= 1950 Atlanta transit strike =

1950 labor strike in Atlanta, Georgia, United States

The Atlanta transit strike of 1950 was a lengthy transit strike that lasted from May 18, 1950, to December 16, 1950, in Atlanta, Georgia.

A month after author Margaret Mitchell was struck and killed by a taxi during a year when trolleys had killed five, there was a call in the city to increase safety on city streets.
The city council passed an ordinance which required all cab and trolley drivers to apply for a permit.

It required a $5 fee and a fingerprint which was the only method at the time to trace criminal records.
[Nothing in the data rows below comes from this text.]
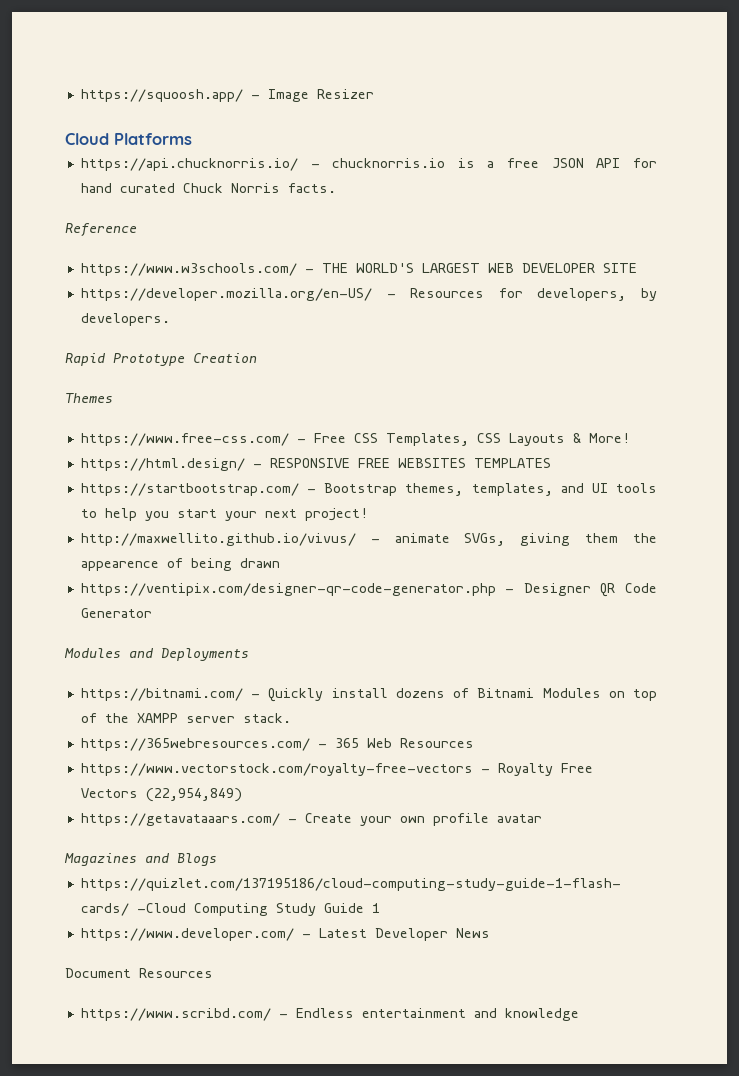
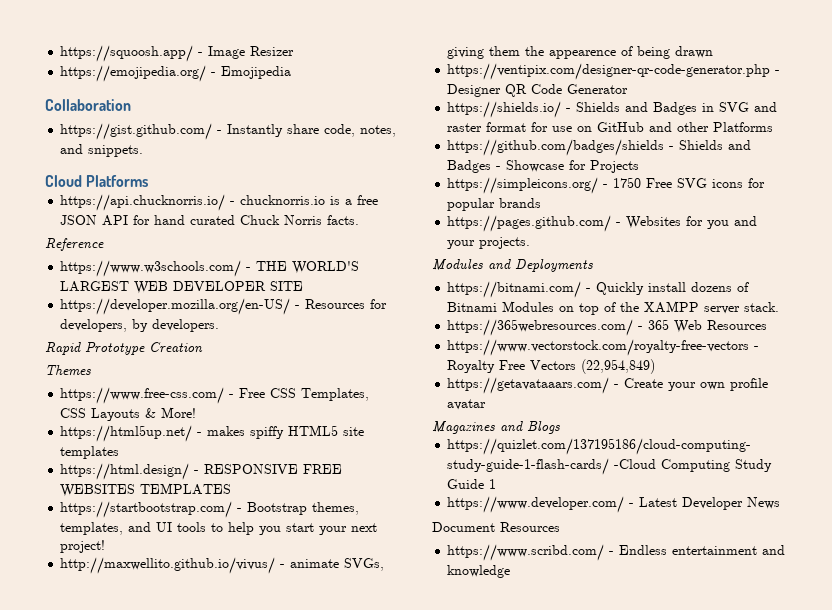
+ https://emojipedia.org/ - Emojipedia
+ Collaboration
+ https://gist.github.com/ - Instantly share code, notes, and snippets.
+ https://html5up.net/ - makes spiffy HTML5 site templates
+ https://shields.io/ - Shields and Badges in SVG and raster format for use on GitHub and other Platforms
+ https://github.com/badges/shields - Shields and Badges - Showcase for Projects
+ https://simpleicons.org/ - 1750 Free SVG icons for popular brands
+ https://pages.github.com/ - Websites for you and your projects.

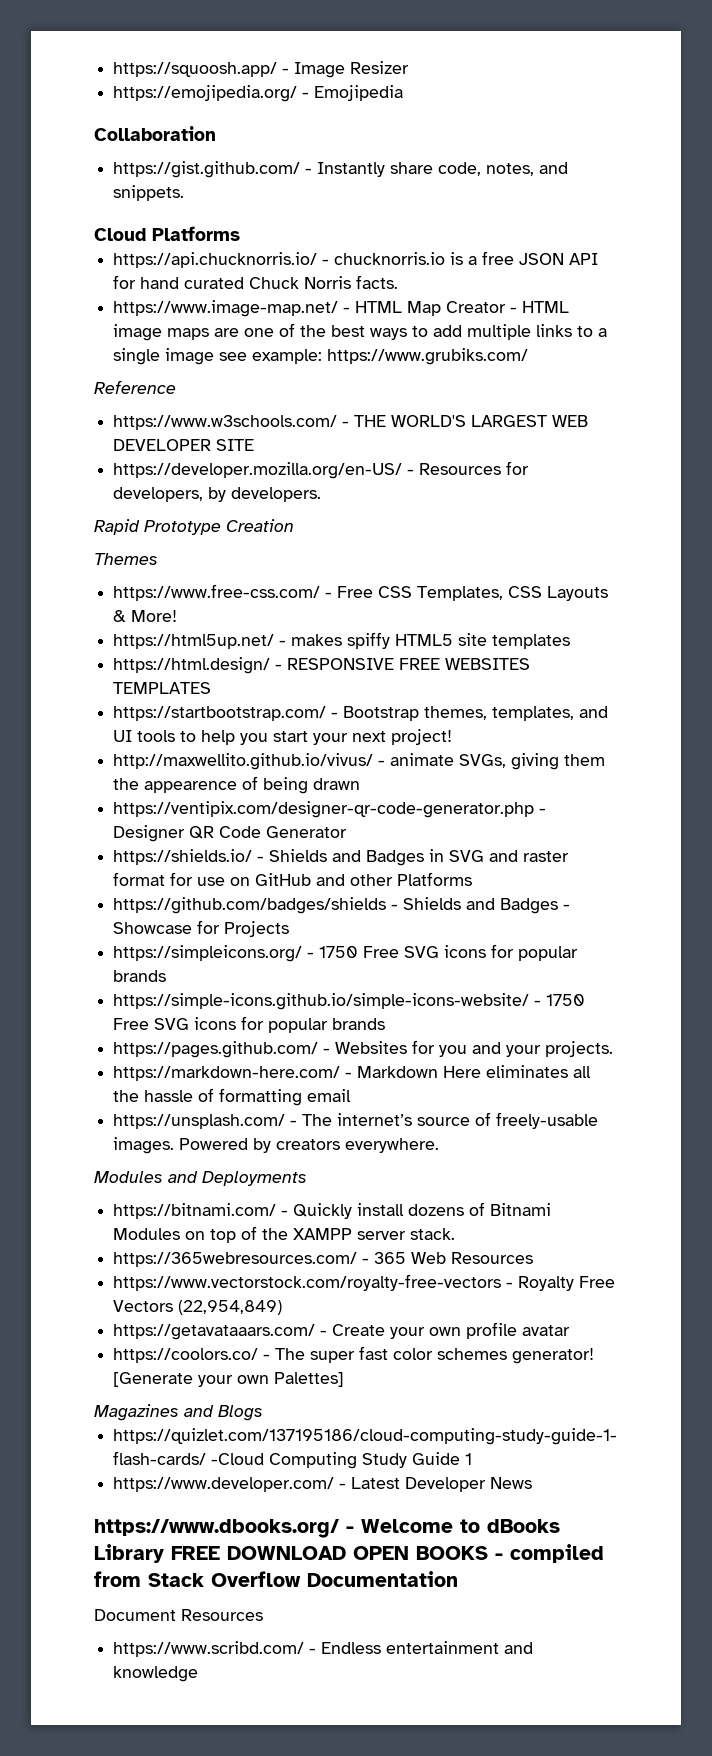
+ https://www.image-map.net/ - HTML Map Creator - HTML image maps are one of the best ways to add multiple links to a single image see example: https://www.grubiks.com/
+ https://simple-icons.github.io/simple-icons-website/ - 1750 Free SVG icons for popular brands
+ https://markdown-here.com/ - Markdown Here eliminates all the hassle of formatting email
+ https://unsplash.com/ - The internet’s source of freely-usable images. Powered by creators everywhere.
+ https://coolors.co/ - The super fast color schemes generator! [Generate your own Palettes]
+ https://www.dbooks.org/ - Welcome to dBooks Library FREE DOWNLOAD OPEN BOOKS - compiled from Stack Overflow Documentation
The fingerprinting in particular was fought by Jesse Walton, president of Amalgamated Street Car Local 732, first in court cases which losses he appealed up to the United States Supreme Court (who declined to hear).
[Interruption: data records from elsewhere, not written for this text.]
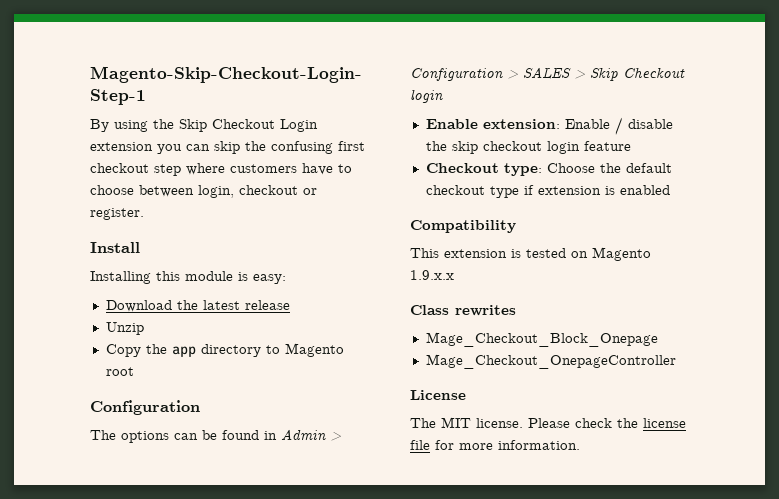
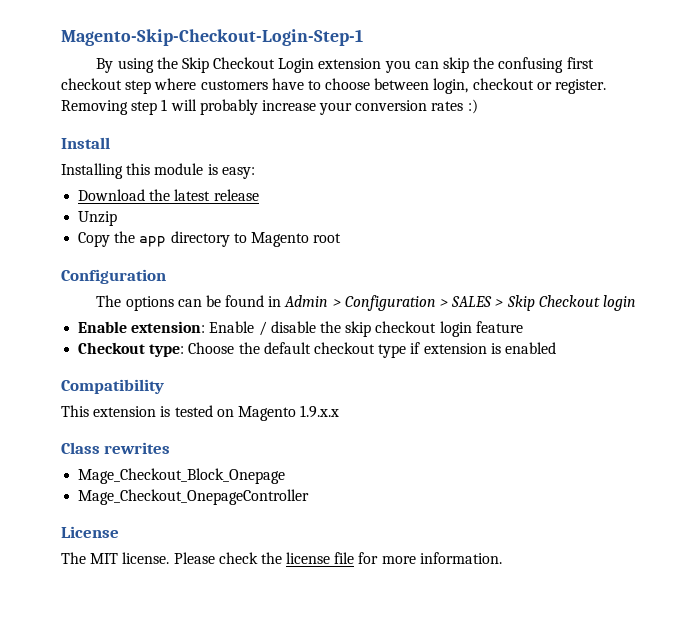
+ Removing step 1 will probably increase your conversion rates :)

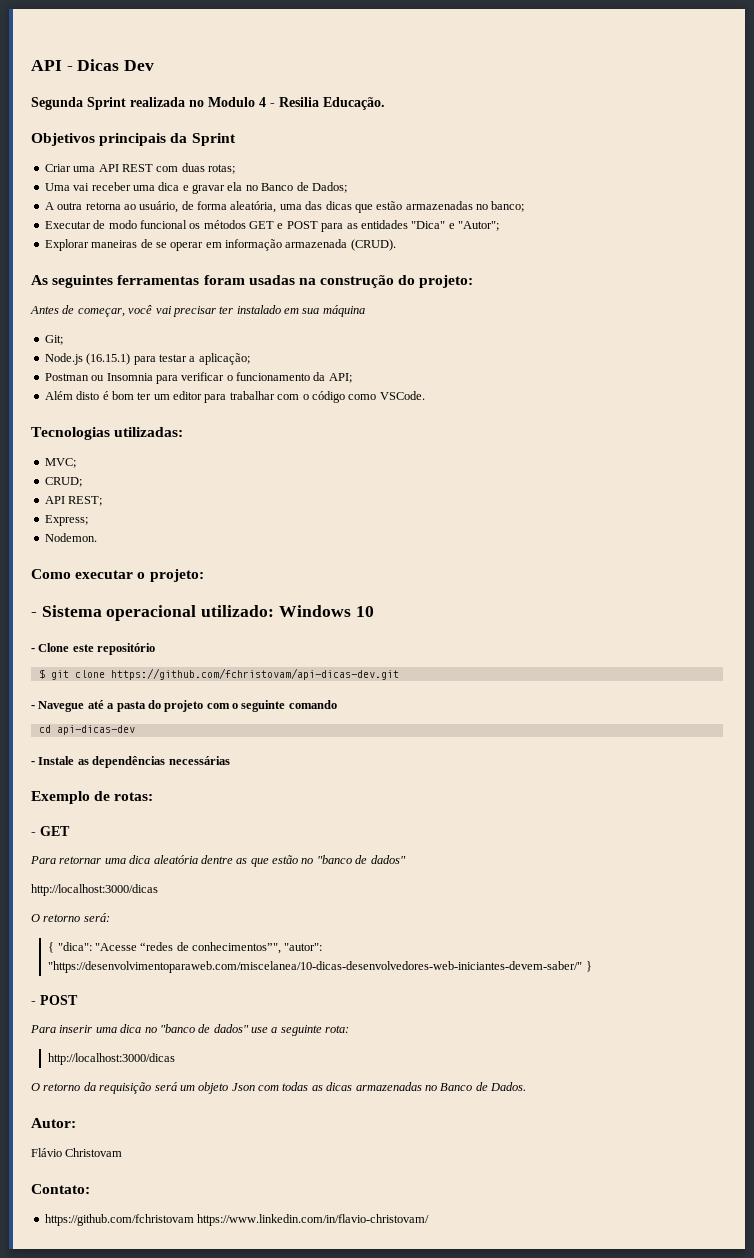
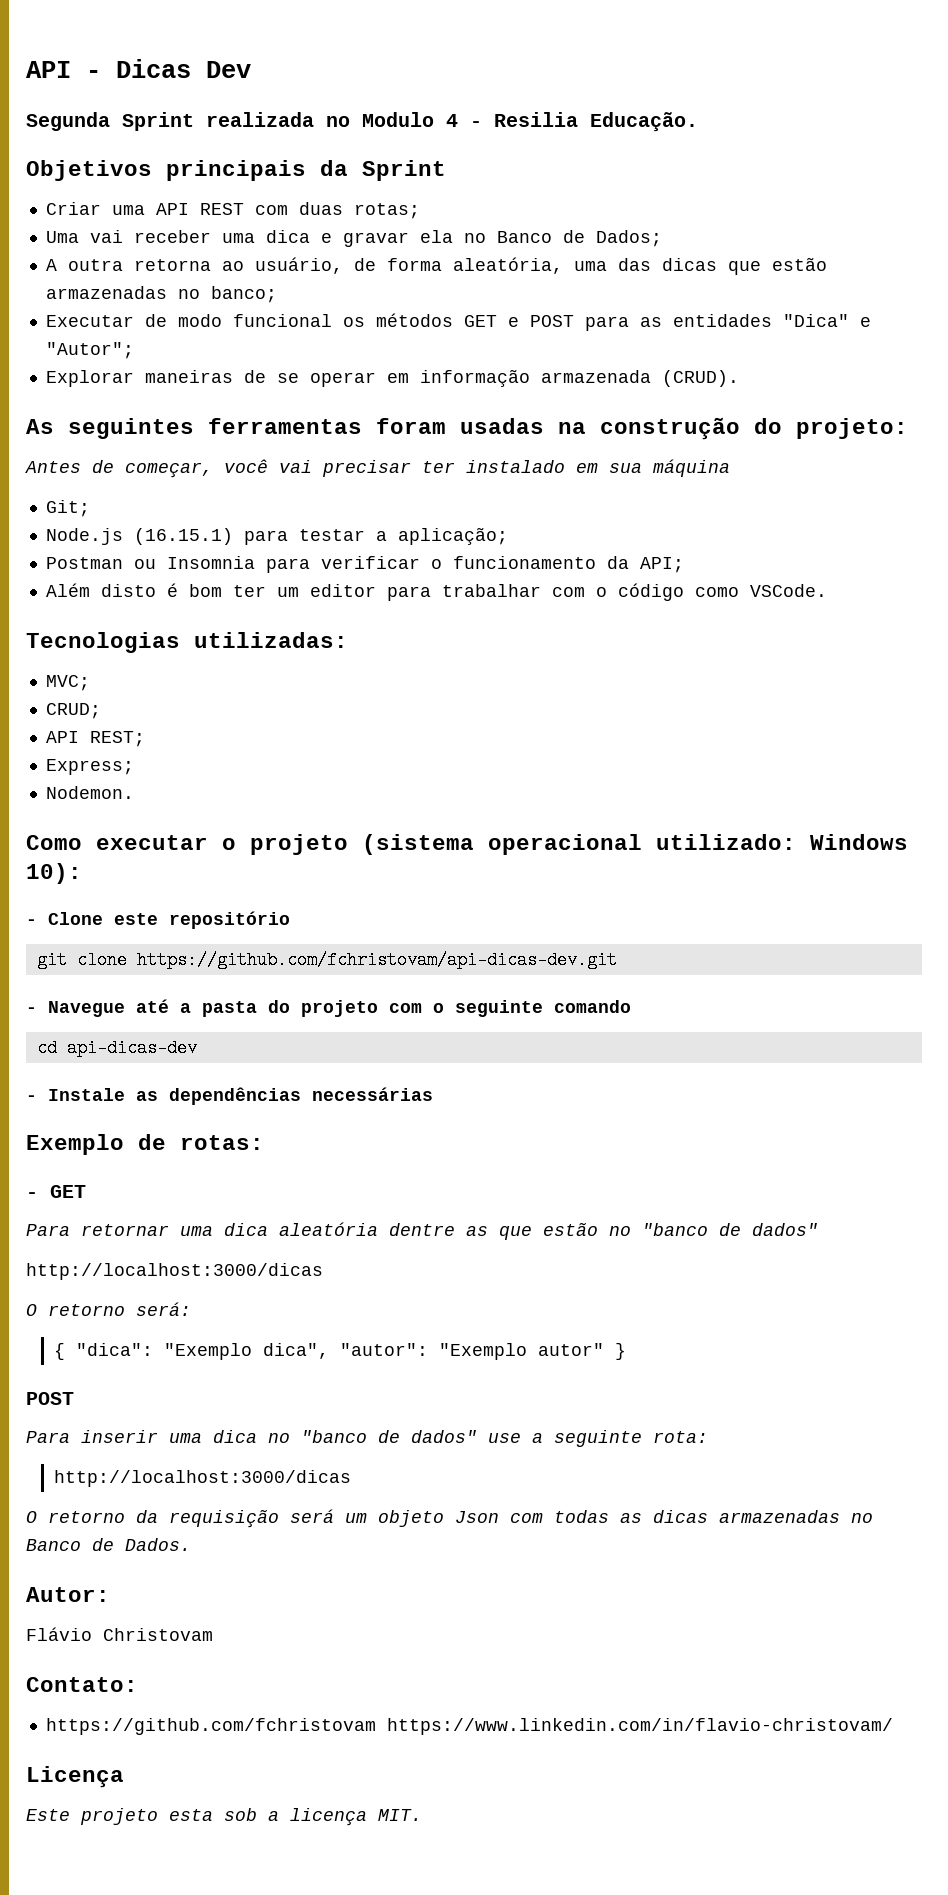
- Como executar o projeto:
- - Sistema operacional utilizado: Windows 10
+ Como executar o projeto (sistema operacional utilizado: Windows 10):
- $ git clone https://github.com/fchristovam/api-dicas-dev.git
+ git clone https://github.com/fchristovam/api-dicas-dev.git
- { "dica": "Acesse “redes de conhecimentos”", "autor": "https://desenvolvimentoparaweb.com/miscelanea/10-dicas-desenvolvedores-web-iniciantes-devem-saber/" }
- - POST
+ { "dica": "Exemplo dica", "autor": "Exemplo autor" }
+ POST
+ Licença
+ Este projeto esta sob a licença MIT.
Still not willing to comply, Walton called for a strike which began on May 18, 1950.

Police Chief Herbert Jenkins suspended all force vacations to staff downtown intersections all day long to handle the great increase in automobile traffic.

Mayor William Hartsfield called for legalized jitneys (which required a similar permit) to help reduce some of the traffic.

The strike was to last 37 days and as Hartsfield's law was written, jitney permits were immediately revoked.

The union voted to get permits on November 16, 1950, and found themselves working for a new company, the Atlanta Transit Company, as the former transit operator in Atlanta, Georgia Power, used this opportunity to get out of the transit business.